Regulus copies down both articles in his diary. It's almost certainly a dead end, he thinks. Drowning? Not the Dark Lord's style. Clearly a Muggle death in a Muggle town.

But the words look different in his careful cursive, alien and familiar both. Like there's a second story hidden underneath the first, very nearly shining through.

It's a peculiar feeling: Like he's cheating. Like he found a shortcut home, through the crazy neighbour's garden. He underlines some of the words:

- found dead on Blackpool beach -

- thought to have drowned. He -

- reported missing. Lancashire Police are -

- "Where are the parents? That's what I –

Since he's already in the Muggle part of the library, he goes and looks up "police".

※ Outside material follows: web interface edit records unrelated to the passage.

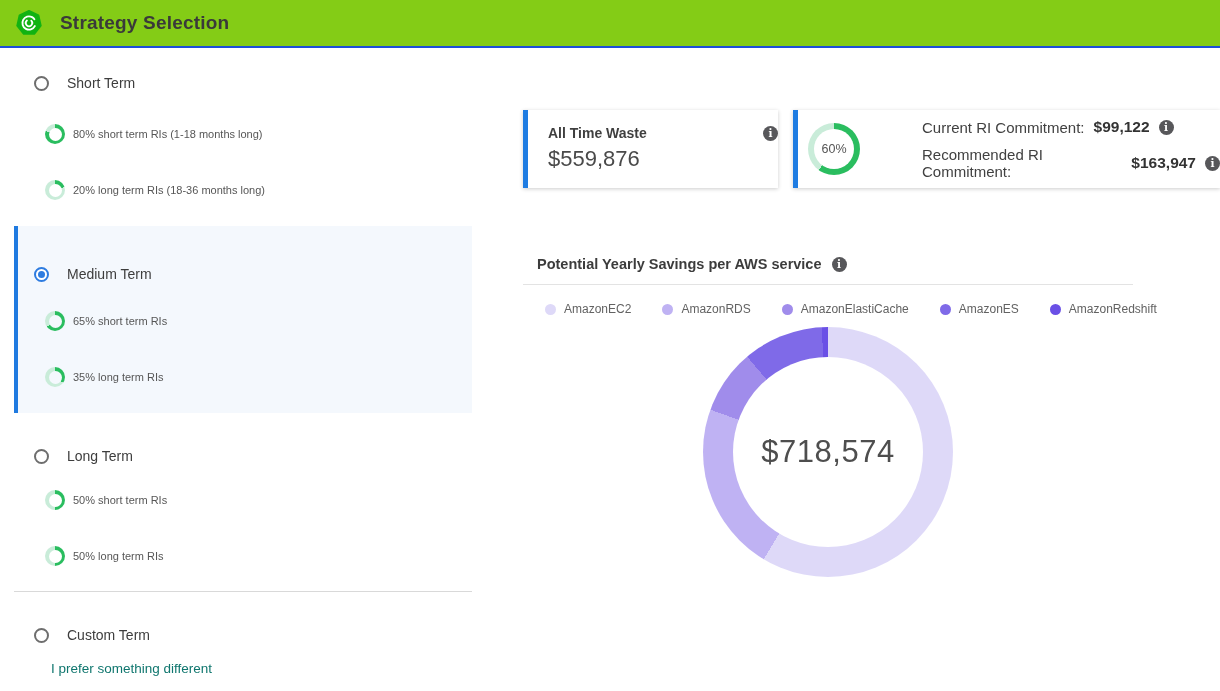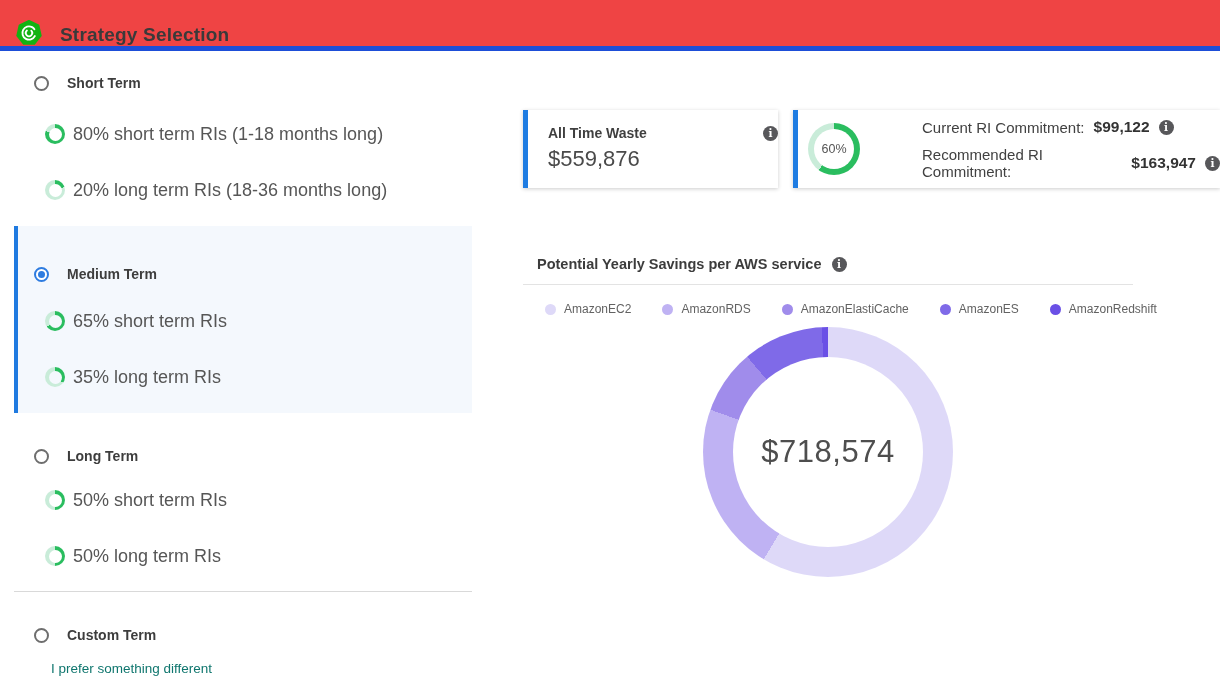"Strategy Selection" .app-header { align-items: flex-end -> center; background: #ef4444 -> #84cc16; border-bottom: 5px solid #1d4ed8 -> 2px solid #1d4ed8 }
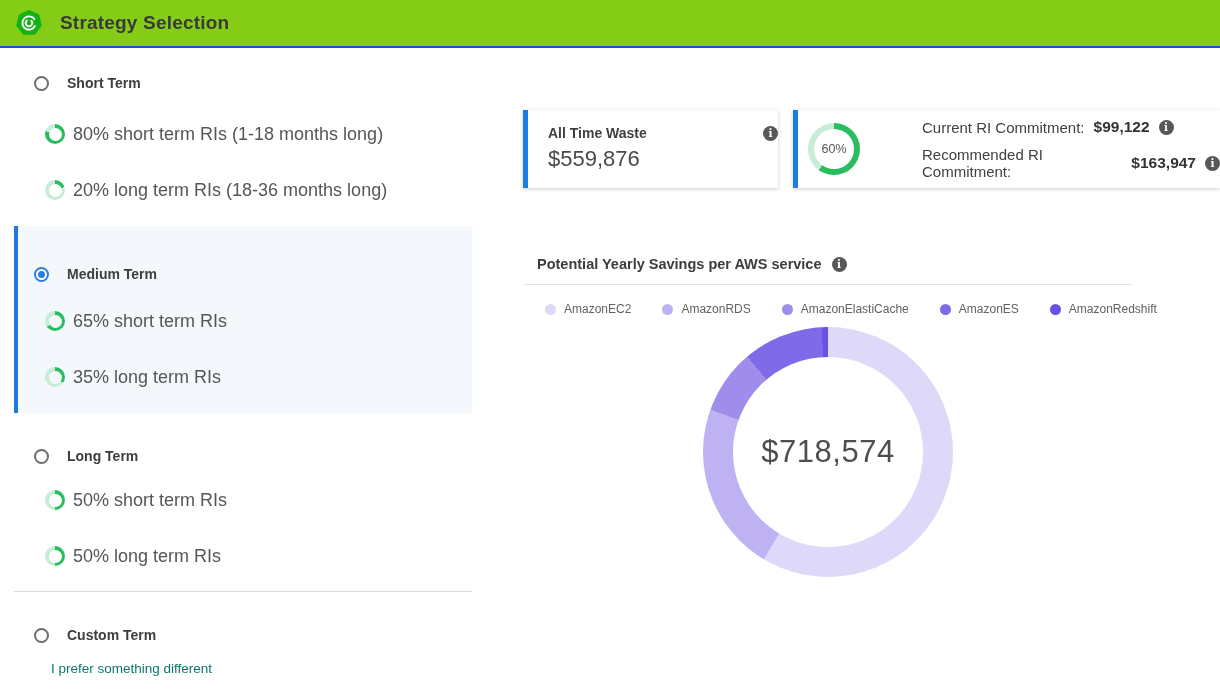"Short Term" .strategy-label { font-weight: bold -> normal }
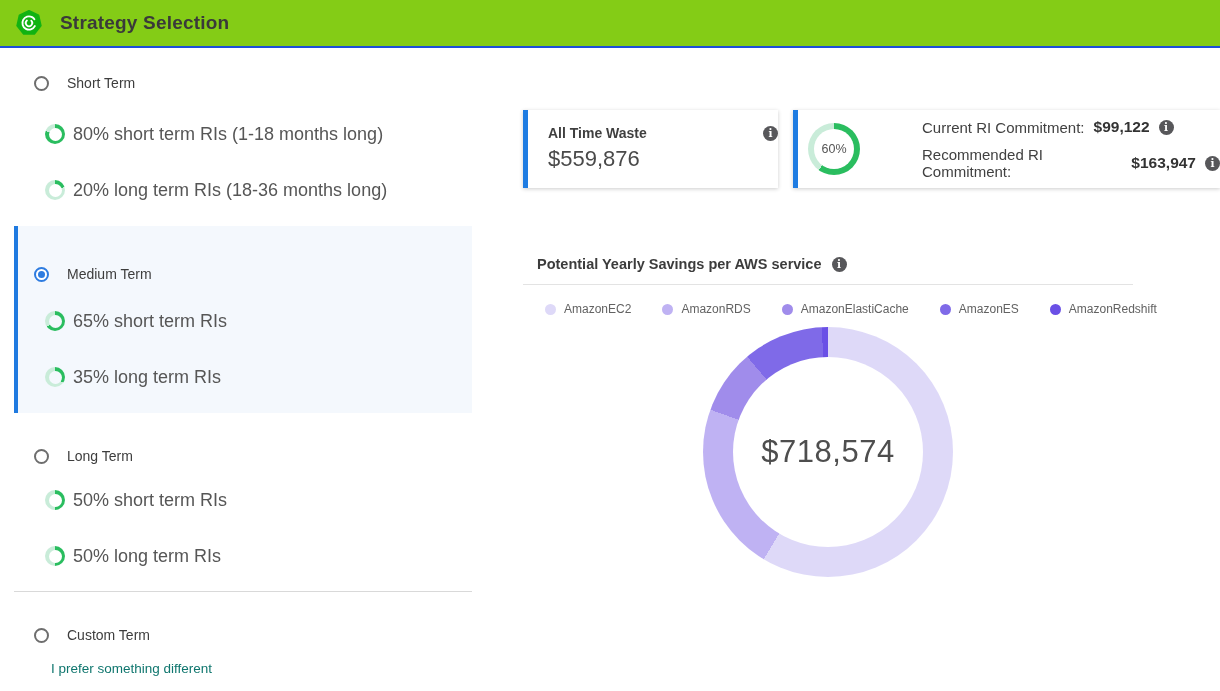"80% short term RIs (1-18" .option-label { font-size: 18px -> 11px }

Then he goes and looks up "autopsy".

After that, he needs a lie-down.


In the weeks to follow, the research doesn't ever truly let go of him. Regulus wonders if he can interview the Dark Lord without selling his soul first. He wonders if he can get Bella to write even more letters. His collection of newspaper cut-outs tops even Mulciber's creepy obsession with the Holyhead Harpies. When Regulus showers in the morning, he thinks of a dead family in York, and ponders whether Muggles would confuse Avada Kedavra for carbon monoxide poisoning. When he buttons his robes, he speculates whether a collapsed chalk cliff near Dover implies Dark Magic or just erosion. When he sits in Ancient Runes, he writes little notes to himself, wondering whether an unsolved murder in Bournemouth in early 1959 and an attack in Southampton two months later could possibly be related.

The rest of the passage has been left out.